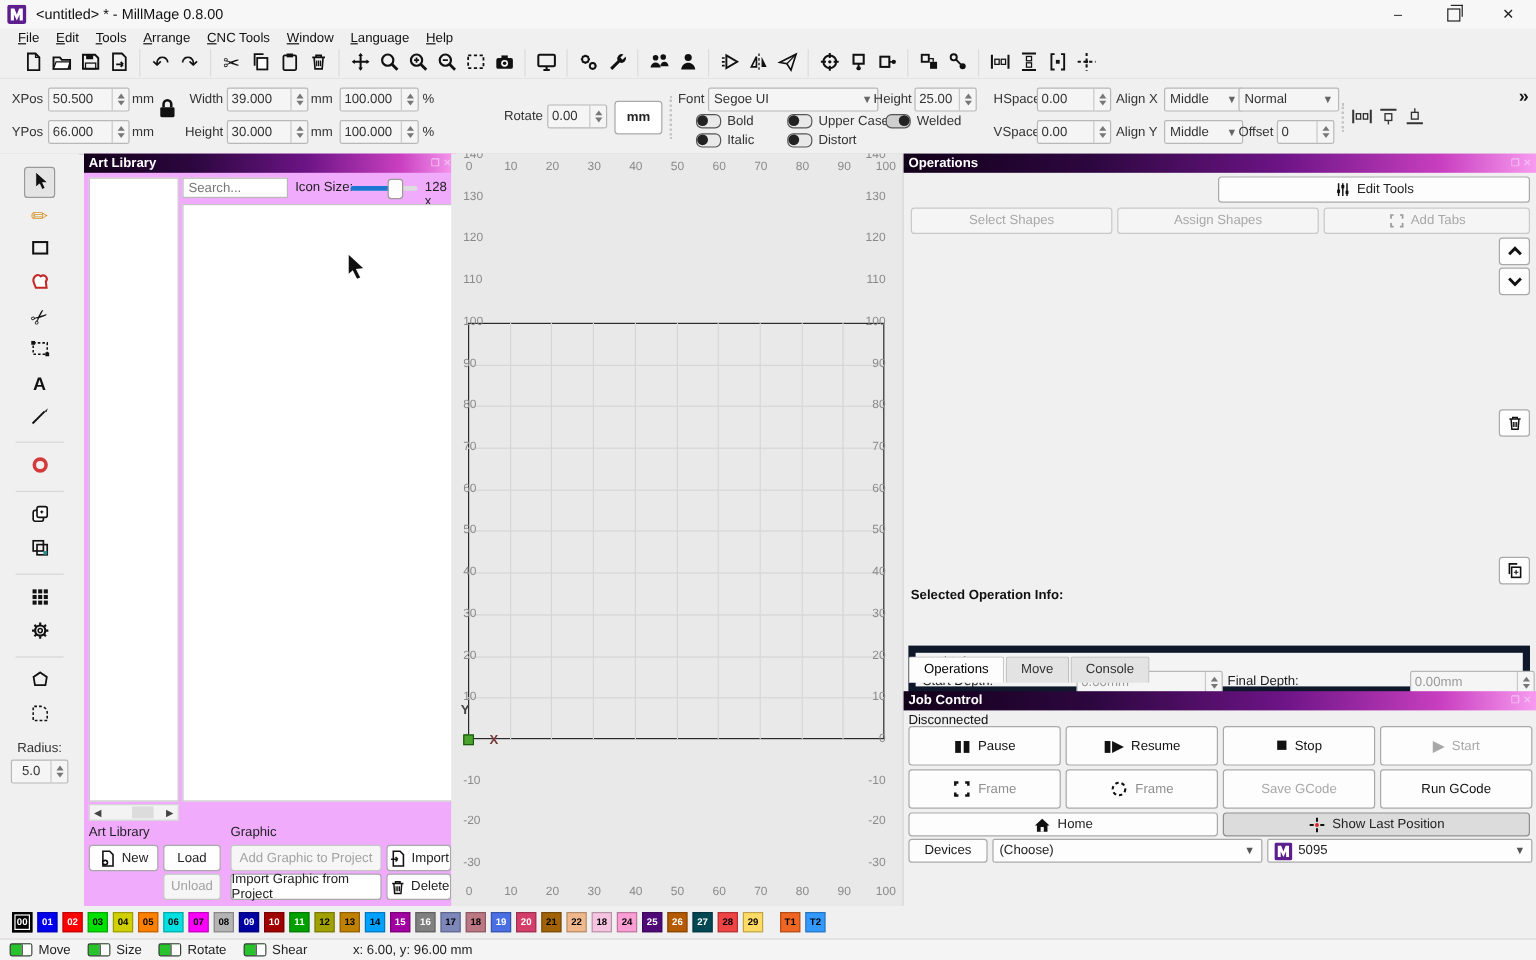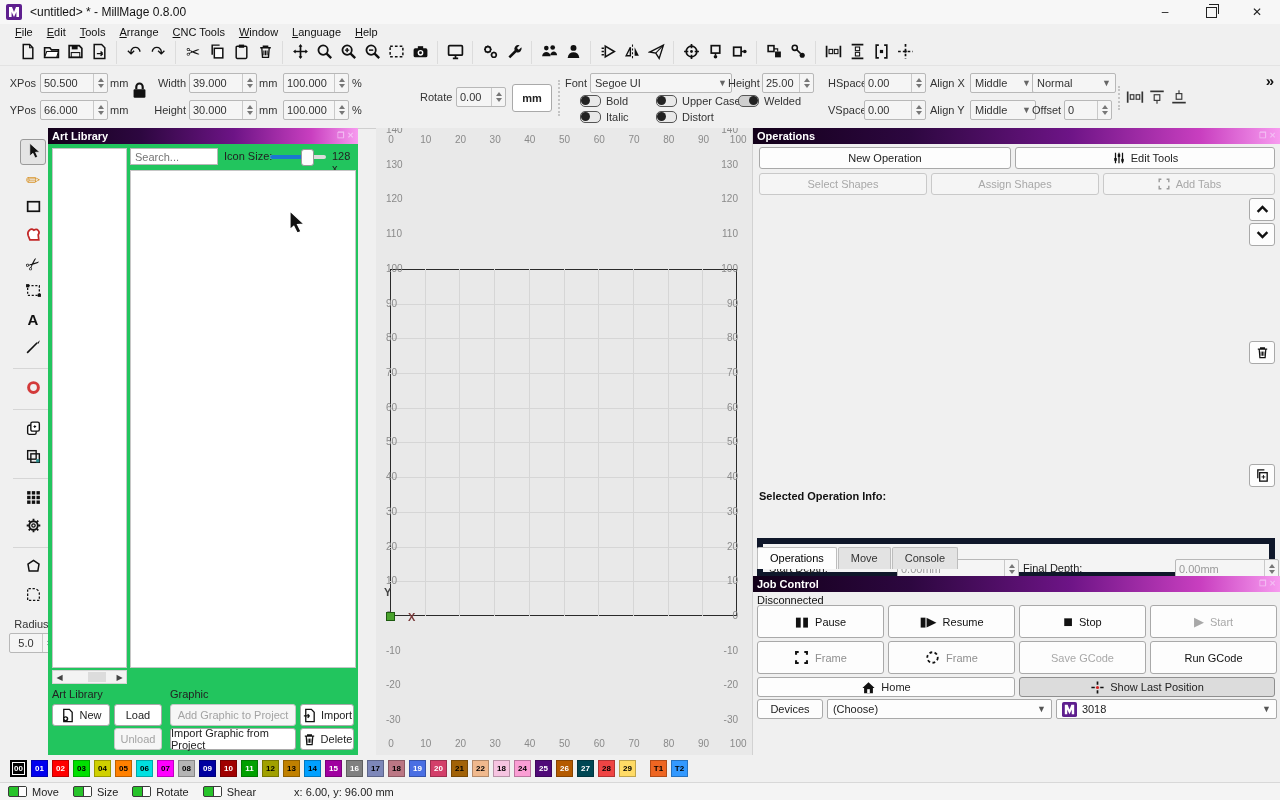--- a/index.html
+++ b/index.html
@@ -62,7 +62,7 @@
     color:#fff;font-weight:bold;font-size:11px;display:flex;align-items:center;padding:0 4px;box-sizing:border-box;}
   .ph-icons{margin-left:auto;display:flex;gap:3px;}
   .ph-icons span{color:#f3bdf3;font-size:8px;line-height:1;}
-  .artlib{position:absolute;left:48px;top:0;width:310px;height:627px;background:#22c55e;}
+  .artlib{position:absolute;left:70px;top:0;width:310px;height:627px;background:#f0abfc;}
   .white-box{position:absolute;background:#fff;border:1px solid #c6c6c6;box-sizing:border-box;}
   .search-box{position:absolute;left:82px;top:20px;width:88px;height:17px;background:#fff;border:1px solid #b8b8b8;box-sizing:border-box;}
   .search-box input{border:none;width:100%;height:100%;font:11px "Liberation Sans",sans-serif;padding:0 4px;box-sizing:border-box;outline:none;color:#999;background:transparent;}

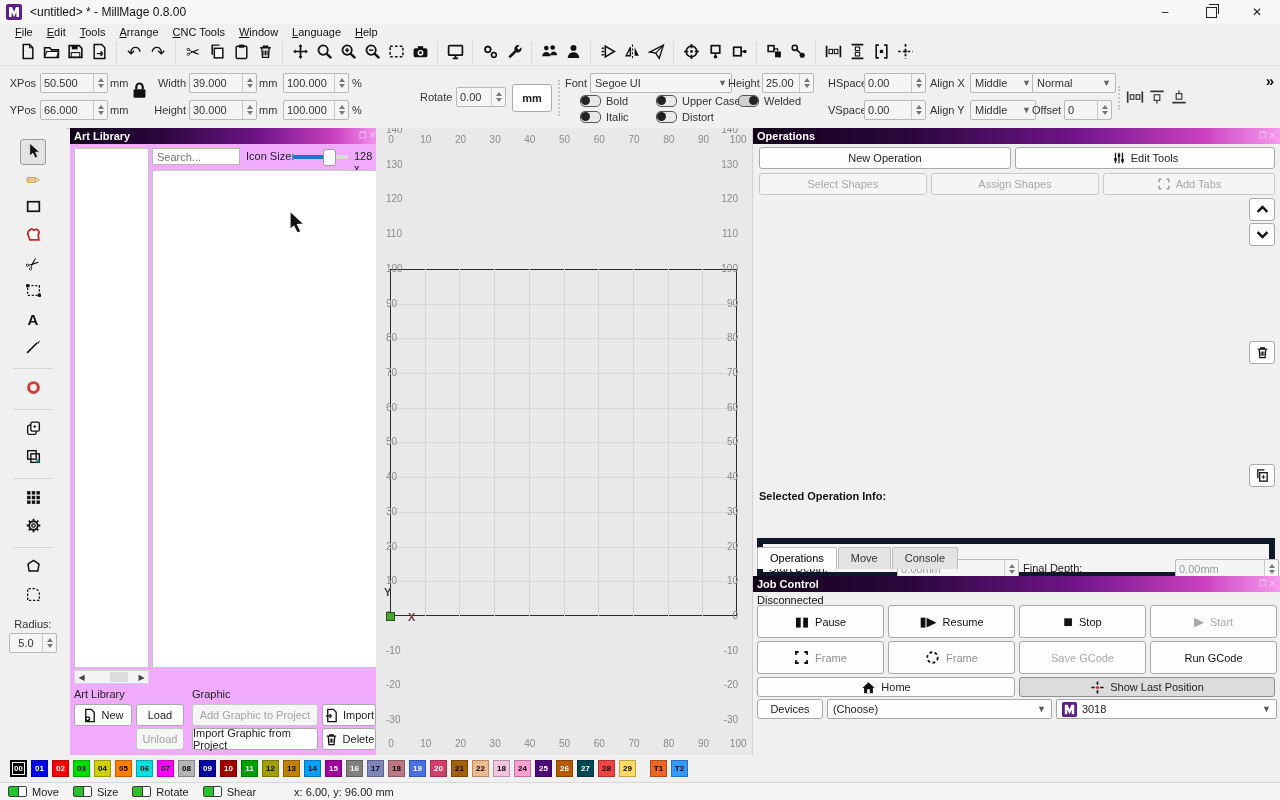--- a/index.html
+++ b/index.html
@@ -828,9 +828,6 @@
             <span>✕</span>
           </span>
       </div>
-      <div class="rbtn" style="left:6px;top:19px;width:252px;height:22px;">
-          <span>New Operation</span>
-        </div>
       <div class="rbtn" style="left:262px;top:19px;width:260px;height:22px;">
         <svg viewBox="0 0 16 16" width="14" height="14">
             <path d="M4 2v12M8 2v12M12 2v12" stroke="#111" stroke-width="1.4"></path>

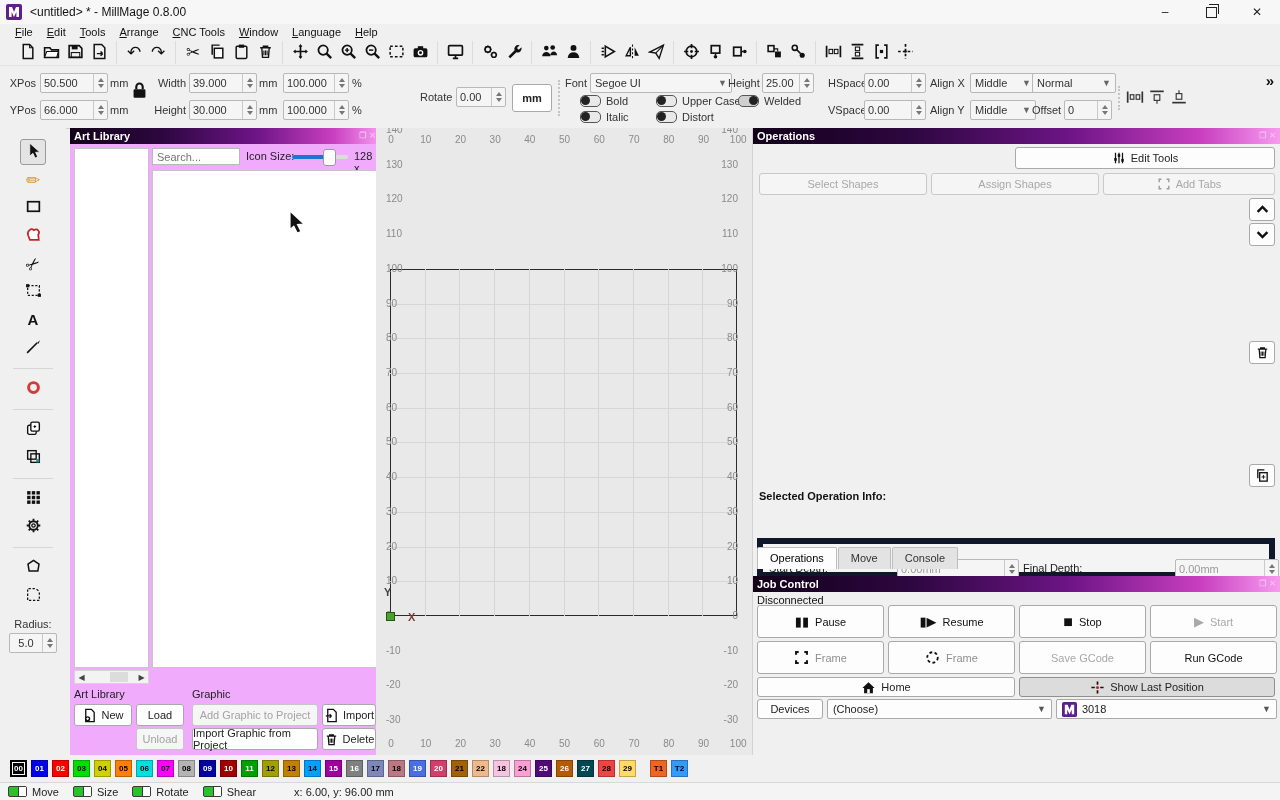--- a/index.html
+++ b/index.html
@@ -974,7 +974,7 @@
               <rect width="16" height="16" rx="2" fill="#5e1f8e"></rect>
               <path d="M3 3h3l2 5 2-5h3v10h-2.6V8l-2.4 5-2.4-5v5H3z" fill="#fff"></path>
             </svg>
-          <span>3018</span>
+          <span>5095</span>
             <span class="car">▼</span>
           </div>
       </div>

## WHAT IS NEEDED
Type the material out again exactly. Skip the pictures.

## YOUR RESPONSE
--- a/index.html
+++ b/index.html
@@ -62,7 +62,7 @@
     color:#fff;font-weight:bold;font-size:11px;display:flex;align-items:center;padding:0 4px;box-sizing:border-box;}
   .ph-icons{margin-left:auto;display:flex;gap:3px;}
   .ph-icons span{color:#f3bdf3;font-size:8px;line-height:1;}
-  .artlib{position:absolute;left:48px;top:0;width:310px;height:627px;background:#22c55e;}
+  .artlib{position:absolute;left:70px;top:0;width:310px;height:627px;background:#f0abfc;}
   .white-box{position:absolute;background:#fff;border:1px solid #c6c6c6;box-sizing:border-box;}
   .search-box{position:absolute;left:82px;top:20px;width:88px;height:17px;background:#fff;border:1px solid #b8b8b8;box-sizing:border-box;}
   .search-box input{border:none;width:100%;height:100%;font:11px "Liberation Sans",sans-serif;padding:0 4px;box-sizing:border-box;outline:none;color:#999;background:transparent;}

--- a/index.html
+++ b/index.html
@@ -828,9 +828,6 @@
             <span>✕</span>
           </span>
       </div>
-      <div class="rbtn" style="left:6px;top:19px;width:252px;height:22px;">
-          <span>New Operation</span>
-        </div>
       <div class="rbtn" style="left:262px;top:19px;width:260px;height:22px;">
         <svg viewBox="0 0 16 16" width="14" height="14">
             <path d="M4 2v12M8 2v12M12 2v12" stroke="#111" stroke-width="1.4"></path>

--- a/index.html
+++ b/index.html
@@ -974,7 +974,7 @@
               <rect width="16" height="16" rx="2" fill="#5e1f8e"></rect>
               <path d="M3 3h3l2 5 2-5h3v10h-2.6V8l-2.4 5-2.4-5v5H3z" fill="#fff"></path>
             </svg>
-          <span>3018</span>
+          <span>5095</span>
             <span class="car">▼</span>
           </div>
       </div>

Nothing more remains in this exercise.